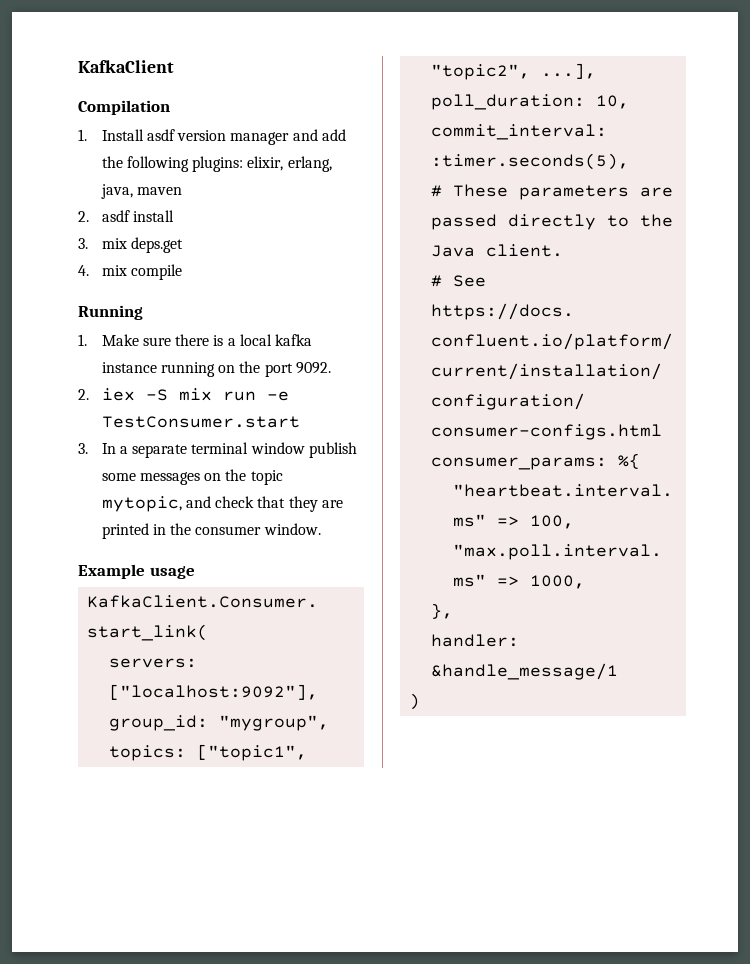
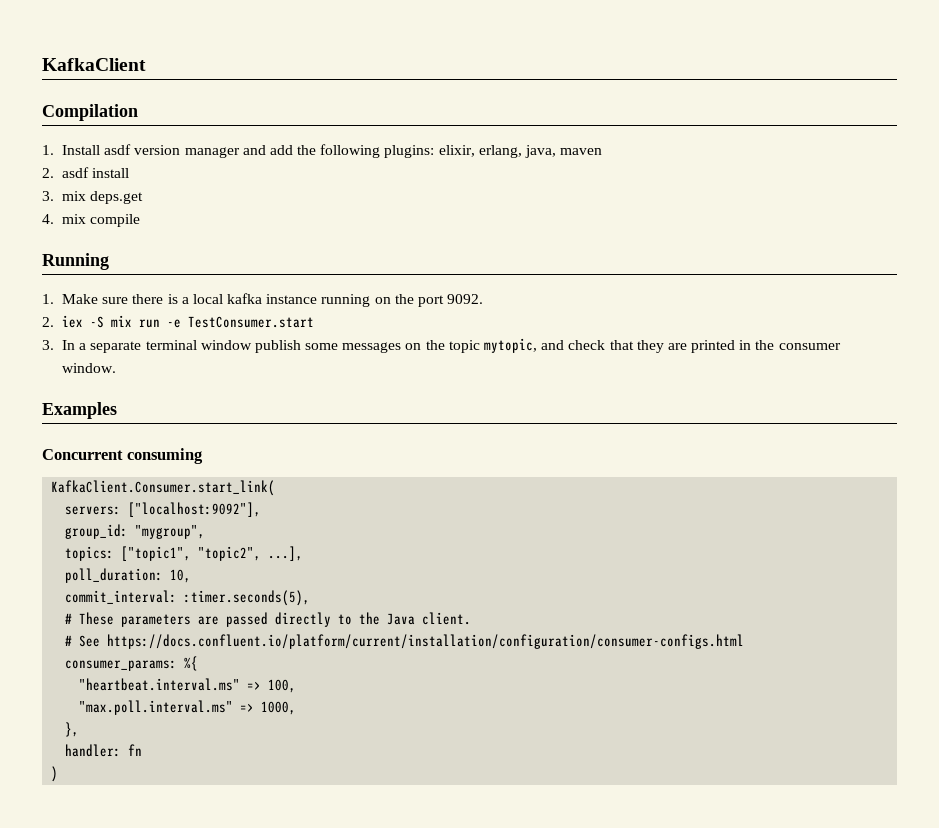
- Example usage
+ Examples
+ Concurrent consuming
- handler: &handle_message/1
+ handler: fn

——

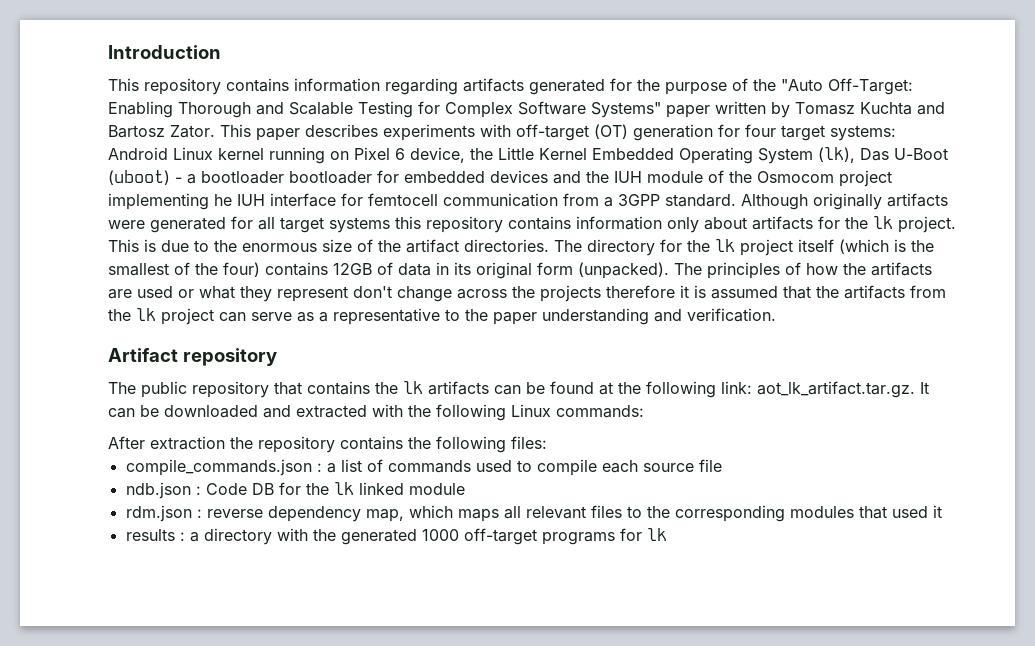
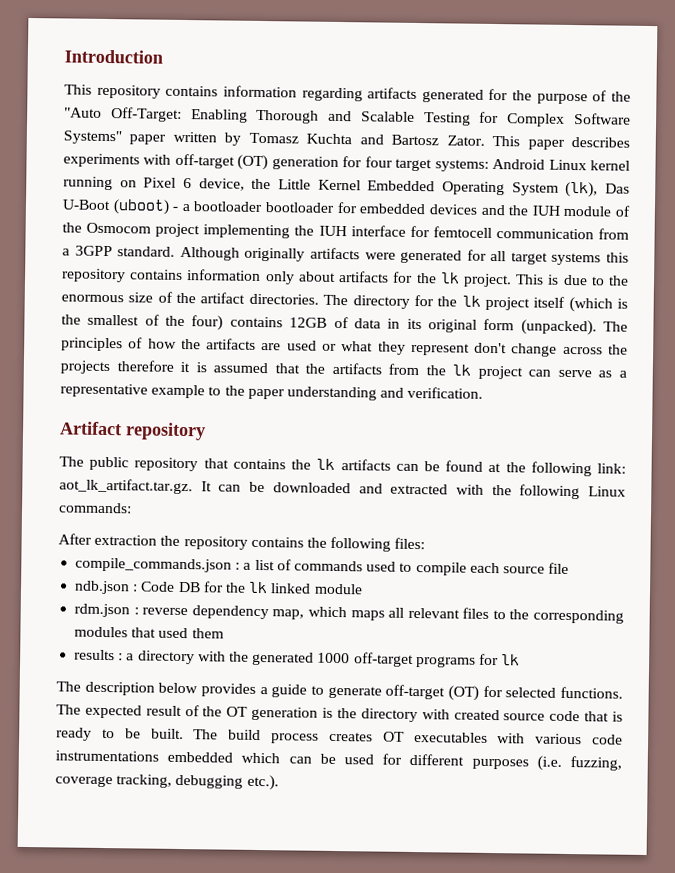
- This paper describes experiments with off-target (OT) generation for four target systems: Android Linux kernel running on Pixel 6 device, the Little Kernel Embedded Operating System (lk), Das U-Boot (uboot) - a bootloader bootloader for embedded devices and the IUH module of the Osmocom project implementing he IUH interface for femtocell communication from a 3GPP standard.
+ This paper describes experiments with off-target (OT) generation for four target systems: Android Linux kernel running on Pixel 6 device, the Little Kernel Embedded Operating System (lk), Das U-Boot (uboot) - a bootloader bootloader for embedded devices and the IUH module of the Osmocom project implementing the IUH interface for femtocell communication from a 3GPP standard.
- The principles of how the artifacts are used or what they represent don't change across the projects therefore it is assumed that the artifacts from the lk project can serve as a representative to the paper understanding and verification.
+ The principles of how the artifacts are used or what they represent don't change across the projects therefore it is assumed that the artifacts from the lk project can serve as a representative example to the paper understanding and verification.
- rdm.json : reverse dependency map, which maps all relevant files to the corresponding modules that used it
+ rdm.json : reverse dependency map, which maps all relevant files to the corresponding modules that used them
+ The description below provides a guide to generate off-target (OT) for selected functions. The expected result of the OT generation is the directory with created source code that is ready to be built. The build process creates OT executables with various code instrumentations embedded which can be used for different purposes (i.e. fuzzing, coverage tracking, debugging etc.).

——

[About this task] Show every line of the data in which the word "corresponding" appears.

[Result for this exercise]
- rdm.json : reverse dependency map, which maps all relevant files to the corresponding modules that used it
+ rdm.json : reverse dependency map, which maps all relevant files to the corresponding modules that used them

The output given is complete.